Gerade weil Nier Replicant über weite Strecken so einen ätzend öden Spielfluss hat, so eine trostlose Welt, so stumpfe Quests, gerade deshalb kaufe ich Nier, Kainé und Emil ab, wie wertvoll ihr Optimismus in diesem Meer der Monotonie ist. Besonders das neue, fünfte Ende des Remasters zeigt den Ungewissheiten der Zukunft einen riesigen Mittelfinger. Es sucht das Glück in der Gegenwart, den Liebsten oder auch nur in mir selbst.

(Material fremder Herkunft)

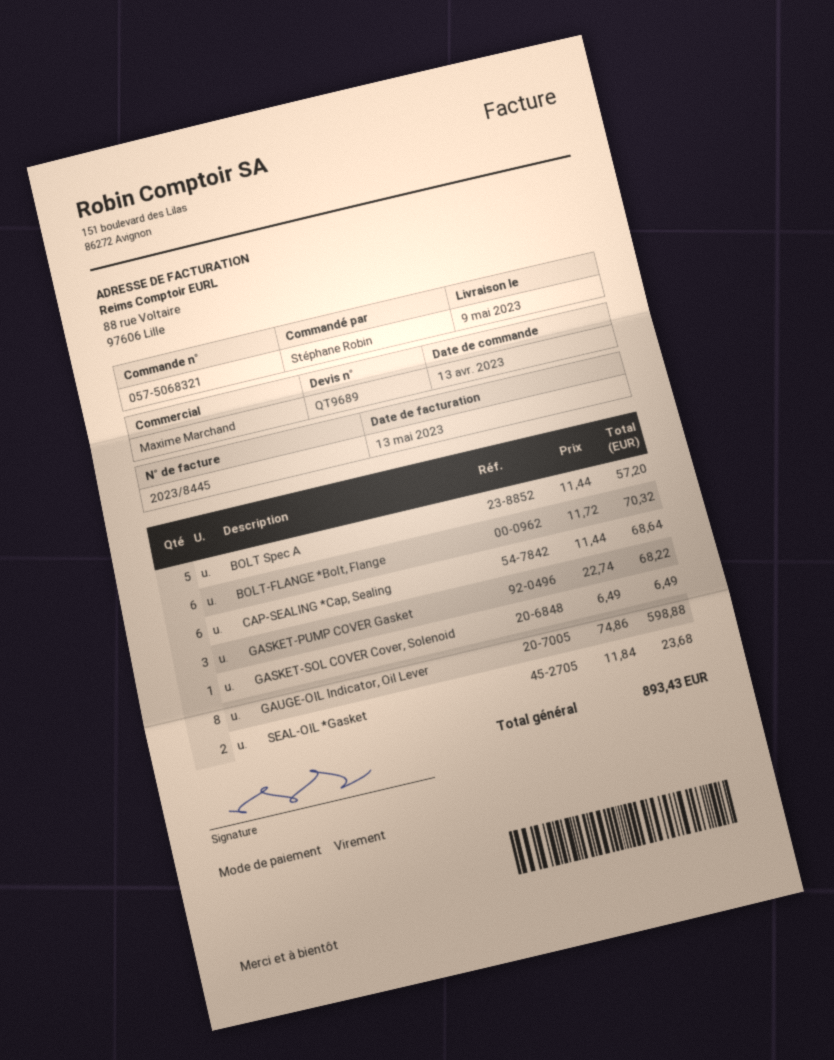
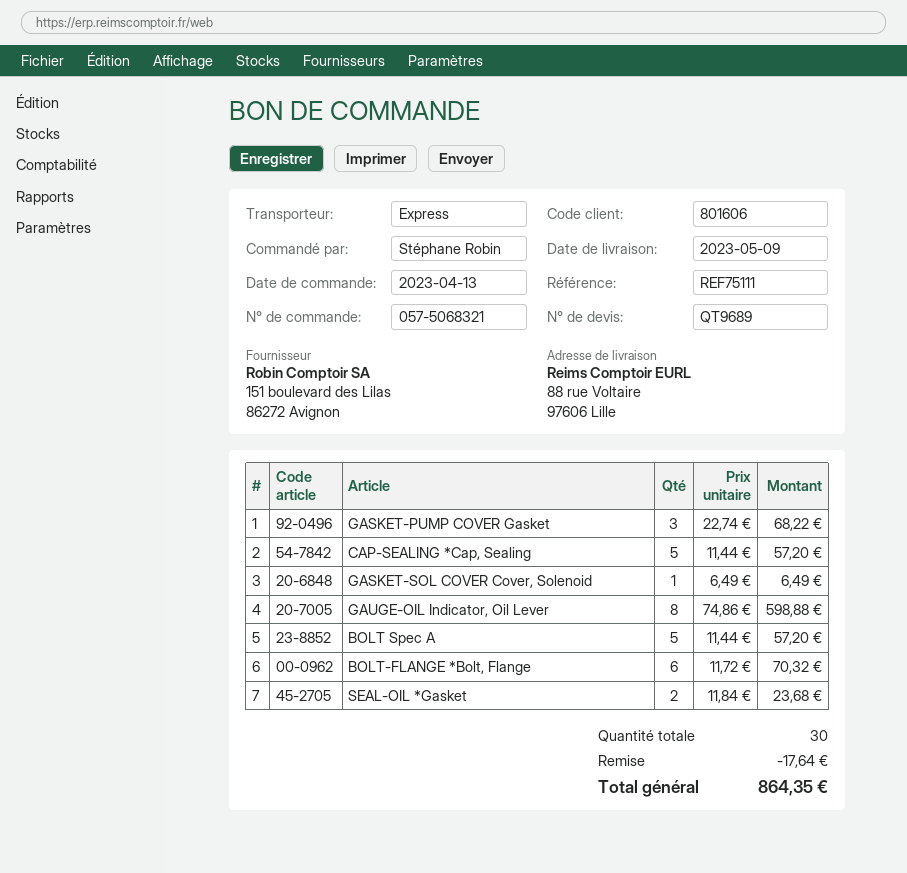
CAP-SEALING *Cap, Sealing: 6 x 11.44 = 68.64 -> 5 x 11.44 = 57.20
discount: none -> 17.64
total: 893.43 -> 864.35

Es sagt Halt, Stopp zu diesen blöden Zweifeln, Grübeleien und Zukunftssorgen, die ich seit anderthalb Jahren allzu gut kenne, ohne jetzt wie ein Möchtegern-Yolo-Appell eines Millenials rüberzukommen. Es akzeptiert, dass das Leben über lange Strecken hart, unfair und trostlos sein kann. Und statt sich den ganzen Tag darüber aufzuregen, dass sich das nicht ändern lässt, finden Nier, Kainé und Emil selbst im größten Misthaufen einen Grund zur Freude. Und irgendwie kann ich nicht anders, als mich mitzufreuen.

Diese Erfahrung habe ich gebraucht, ohne es zu wissen. Ihr ja vielleicht auch?